EXERCISE INSTRUCTIONS → Return the entries below word for word. No picture belongs in the copy.

(Recorded data)
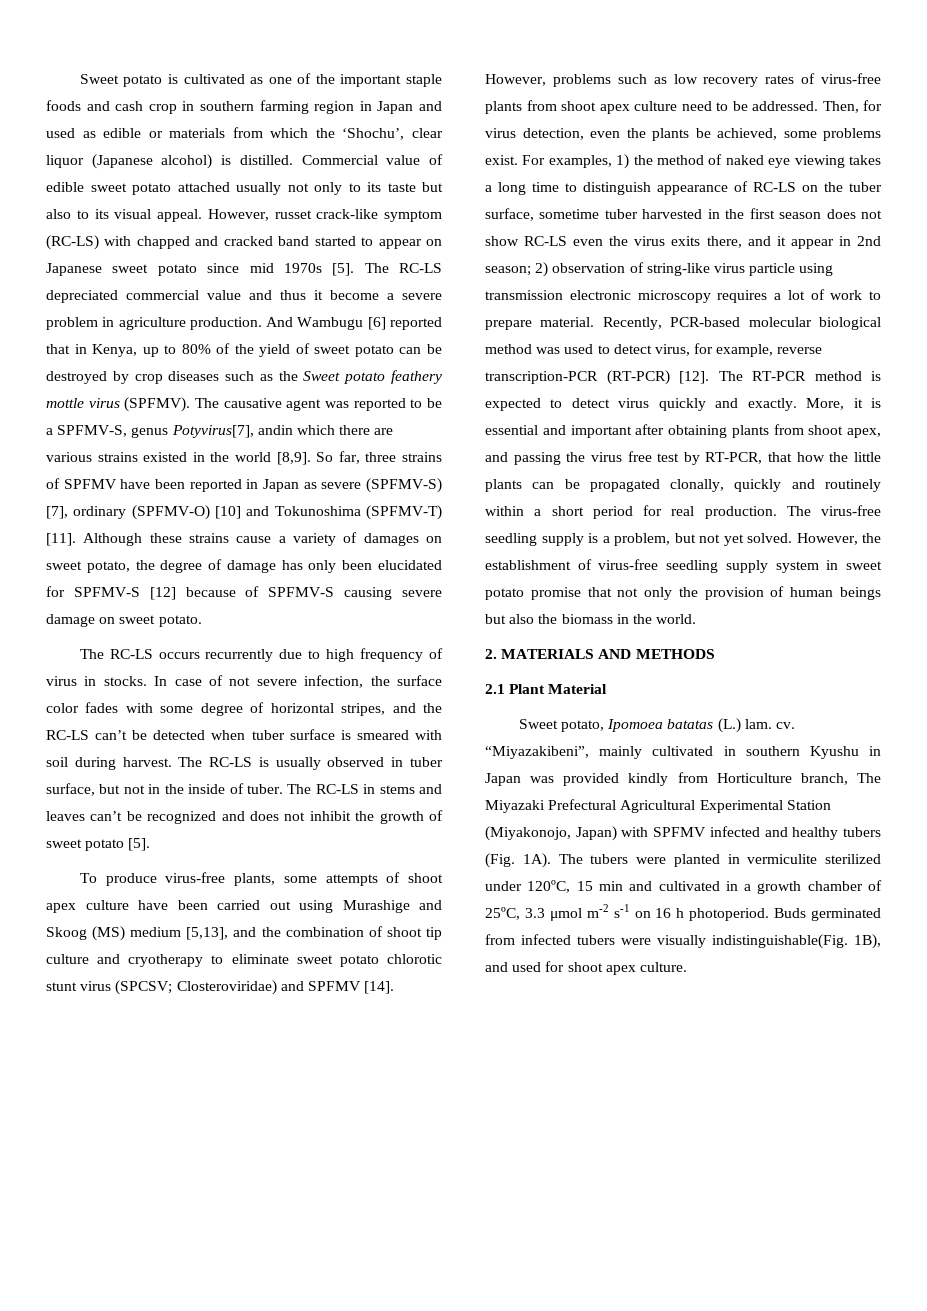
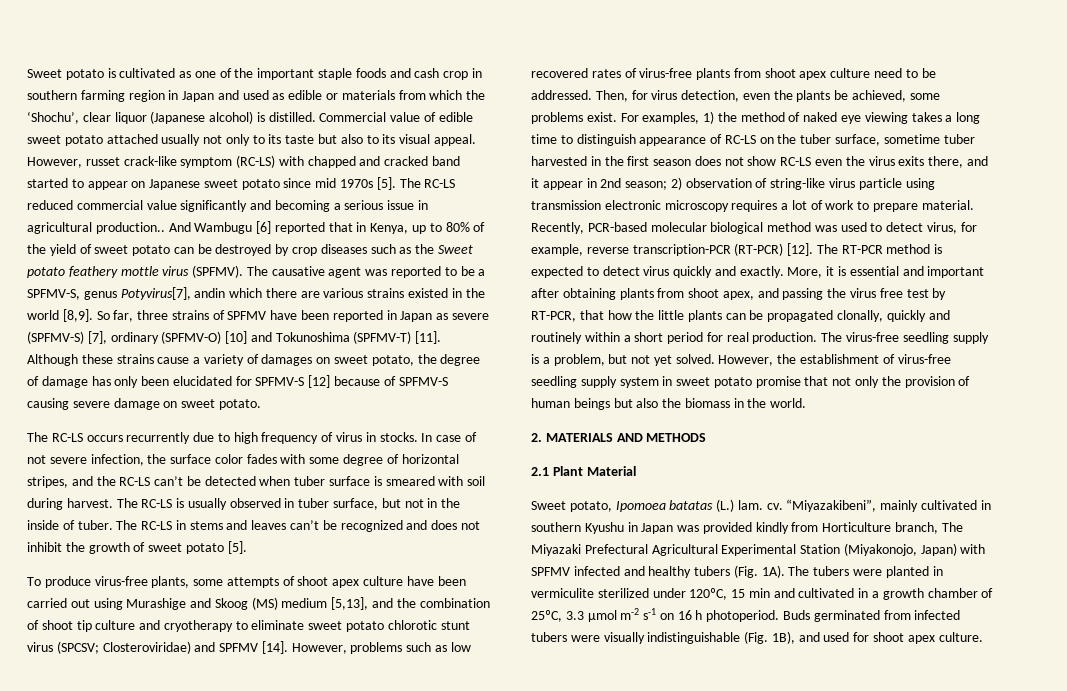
- The RC-LS depreciated commercial value and thus it become a severe problem in agriculture production.
+ The RC-LS reduced commercial value significantly and becoming a serious issue in agricultural production..
- However, problems such as low recovery rates of virus-free plants from shoot apex culture need to be addressed.
+ However, problems such as low recovered rates of virus-free plants from shoot apex culture need to be addressed.
- Buds germinated from infected tubers were visually indistinguishable(Fig. 1B), and used for shoot apex culture.
+ Buds germinated from infected tubers were visually indistinguishable (Fig. 1B), and used for shoot apex culture.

RESULT OF THIS TASK →
- The RC-LS depreciated commercial value and thus it become a severe problem in agriculture production.
+ The RC-LS reduced commercial value significantly and becoming a serious issue in agricultural production..
- However, problems such as low recovery rates of virus-free plants from shoot apex culture need to be addressed.
+ However, problems such as low recovered rates of virus-free plants from shoot apex culture need to be addressed.
- Buds germinated from infected tubers were visually indistinguishable(Fig. 1B), and used for shoot apex culture.
+ Buds germinated from infected tubers were visually indistinguishable (Fig. 1B), and used for shoot apex culture.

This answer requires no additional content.